Type
- Type: Unicameral
- Term limits: 3 terms (9 years)

Leadership
- Presiding Davao del Norte Provincial Board: Clarice T. Jubahib (PFP) since June 30, 2025

Structure
- Seats: 14 board members 1 ex officio presiding officer
- Davao del Norte Provincial Board composition
- Political groups: PFP (4) Lakas (5) Independent (1) TBD (1) Nonpartisan (3)
- Length of term: 3 years
- Authority: Local Government Code of the Philippines

Elections
- Voting system: Multiple non-transferable vote (regular members); Indirect election (ex officio members); Acclamation (sectoral member);
- Last election: May 12, 2025
- Next election: May 15, 2028

Meeting place
- New Legislative Building, Provincial Government Center, Tagum City

= Davao del Norte Provincial Board =

Legislative body of the province of Davao del Norte, Philippines

The Davao del Norte Provincial Board is the Sangguniang Panlalawigan (provincial legislature) of the Philippine province of Davao del Norte.

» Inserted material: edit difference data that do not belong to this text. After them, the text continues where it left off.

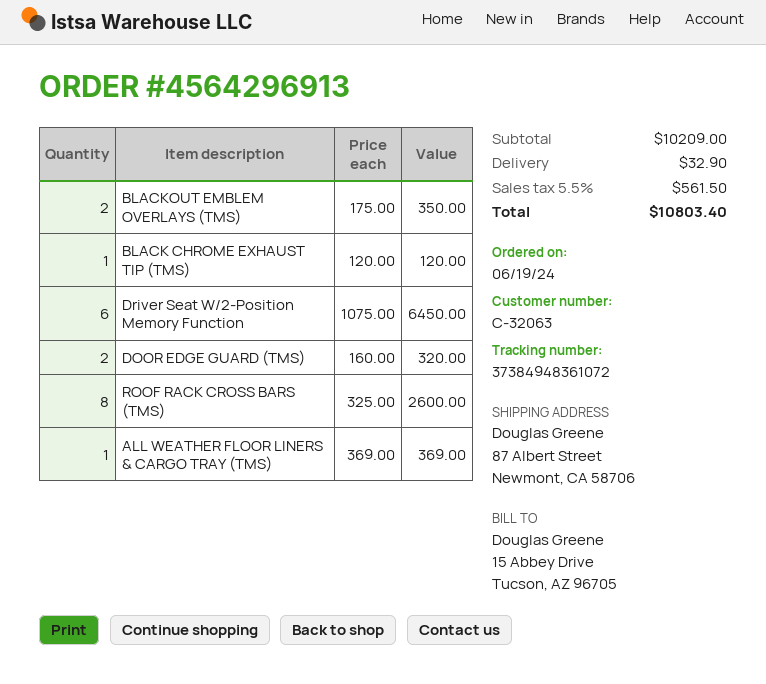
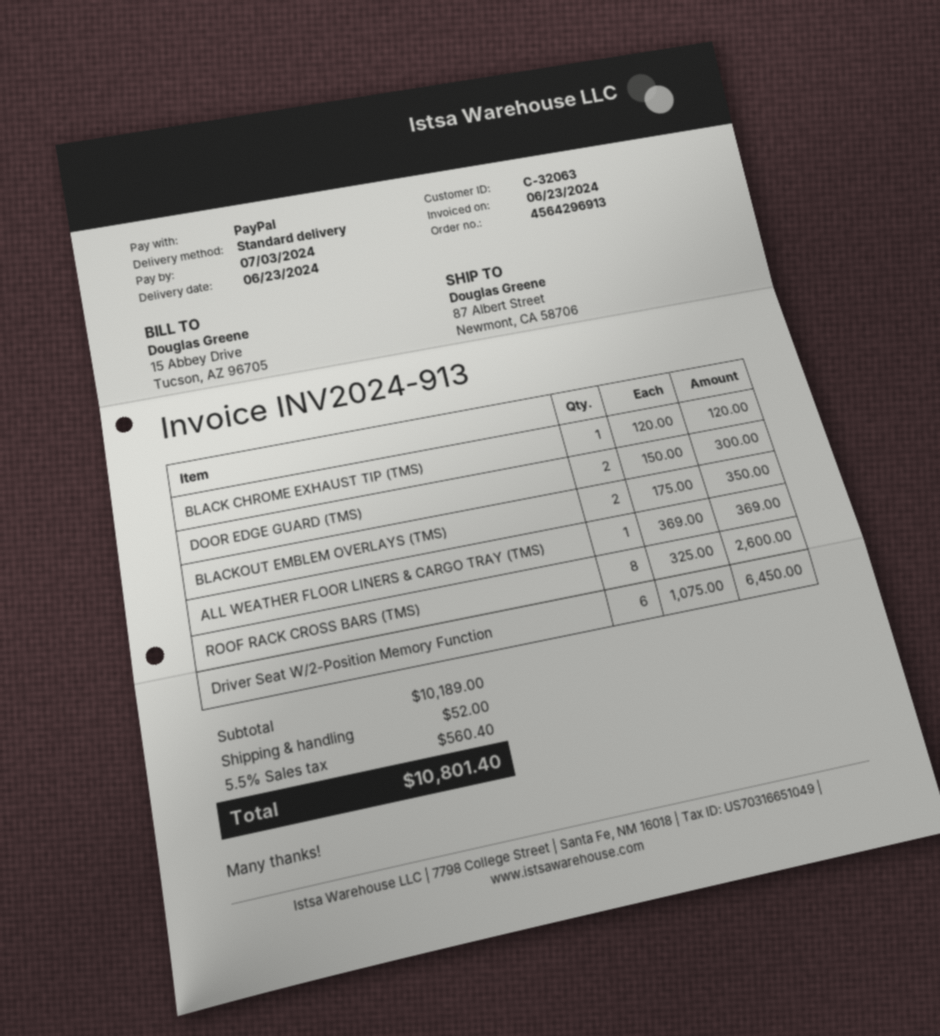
DOOR EDGE GUARD (TMS): 2 x 160.00 = 320.00 -> 2 x 150.00 = 300.00
subtotal: 10209.00 -> 10189.00
shipping: 32.90 -> 52.00
tax: 5.5% = 561.50 -> 5.5% = 560.40
total: 10803.40 -> 10801.40

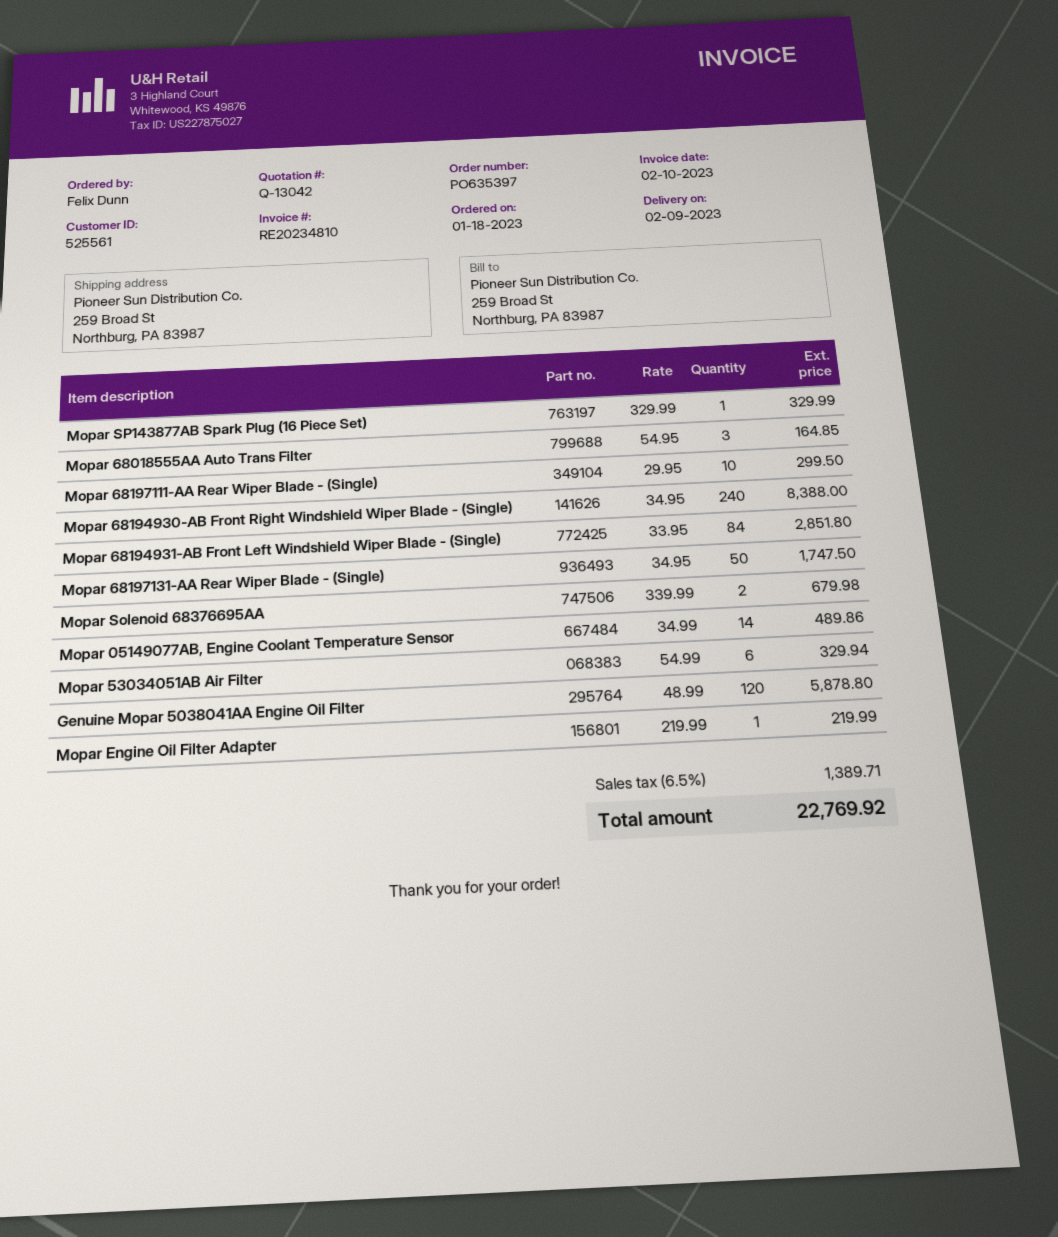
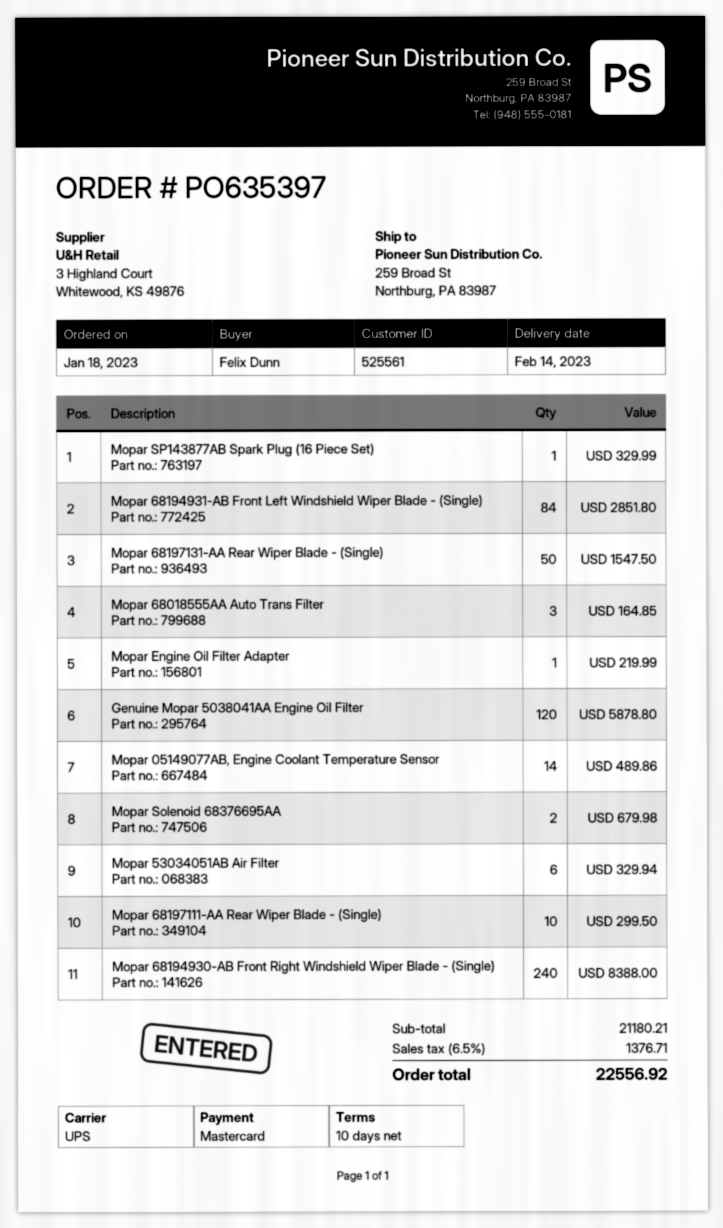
delivery date: 2023-02-09 -> 2023-02-14
Mopar 68197131-AA Rear Wiper Blade - (Single): 50 for 1747.50 -> 50 for 1547.50
tax: 6.5% = 1389.71 -> 6.5% = 1376.71
total: 22769.92 -> 22556.92

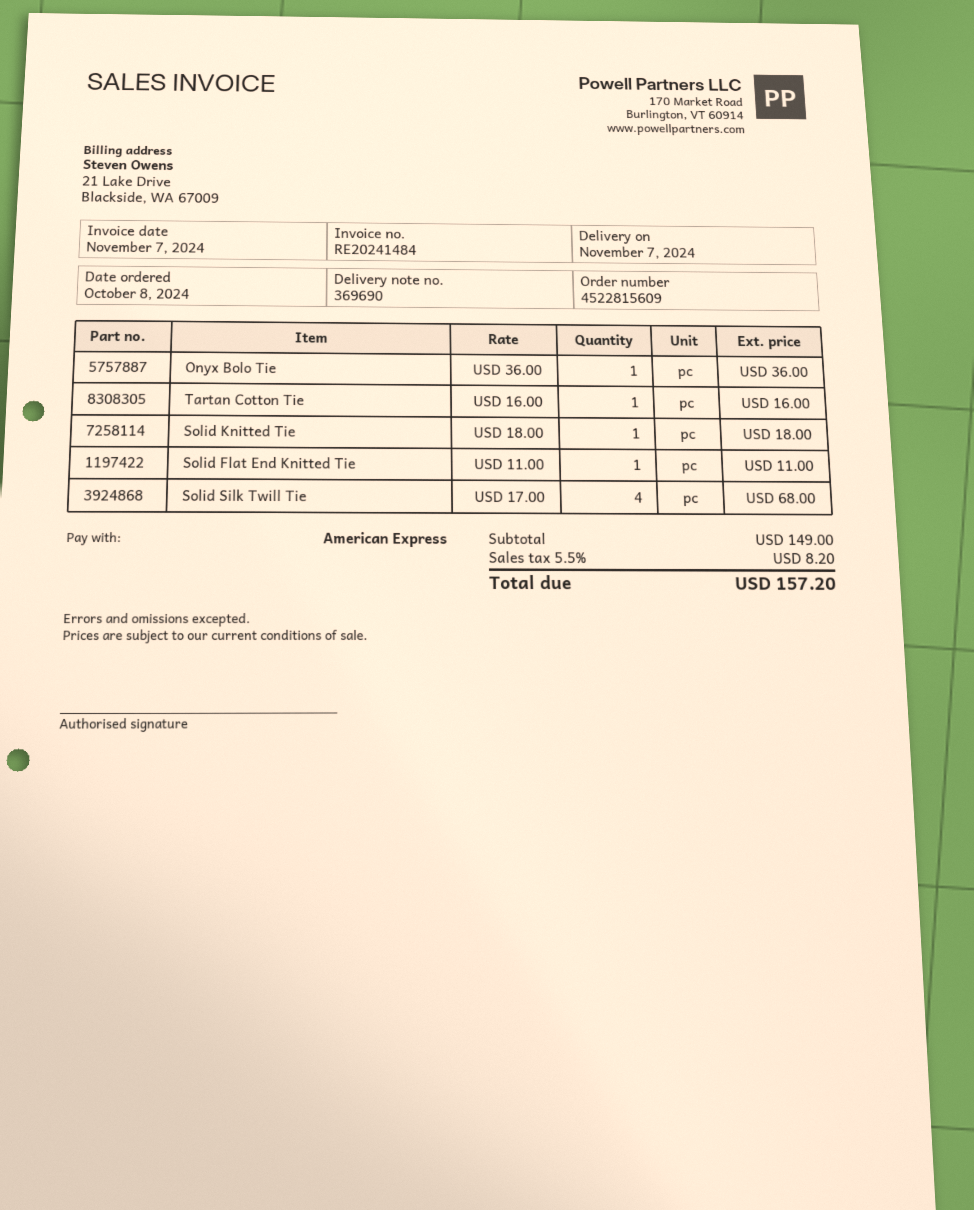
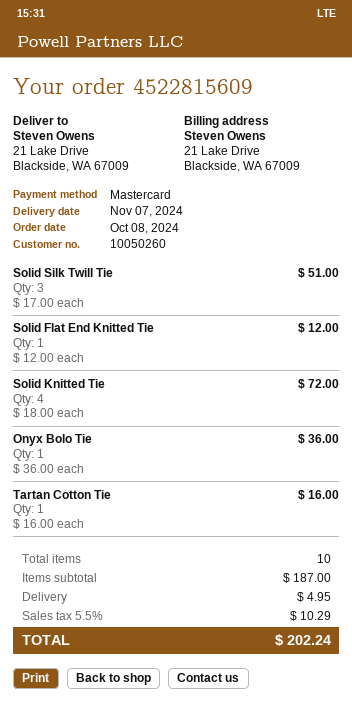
payment method: American Express -> Mastercard
Solid Knitted Tie: 1 x 18.00 = 18.00 -> 4 x 18.00 = 72.00
Solid Flat End Knitted Tie: 1 x 11.00 = 11.00 -> 1 x 12.00 = 12.00
Solid Silk Twill Tie: 4 x 17.00 = 68.00 -> 3 x 17.00 = 51.00
subtotal: 149.00 -> 187.00
shipping: none -> 4.95
tax: 5.5% = 8.20 -> 5.5% = 10.29
total: 157.20 -> 202.24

The members are elected via plurality-at-large voting: the province is divided into two districts, each having five seats. A voter votes up to five names, with the top five candidates per district being elected. The vice governor is the ex officio presiding Davao del Norte Provincial Board, and only votes to break ties. The vice governor is elected via the plurality voting system province-wide.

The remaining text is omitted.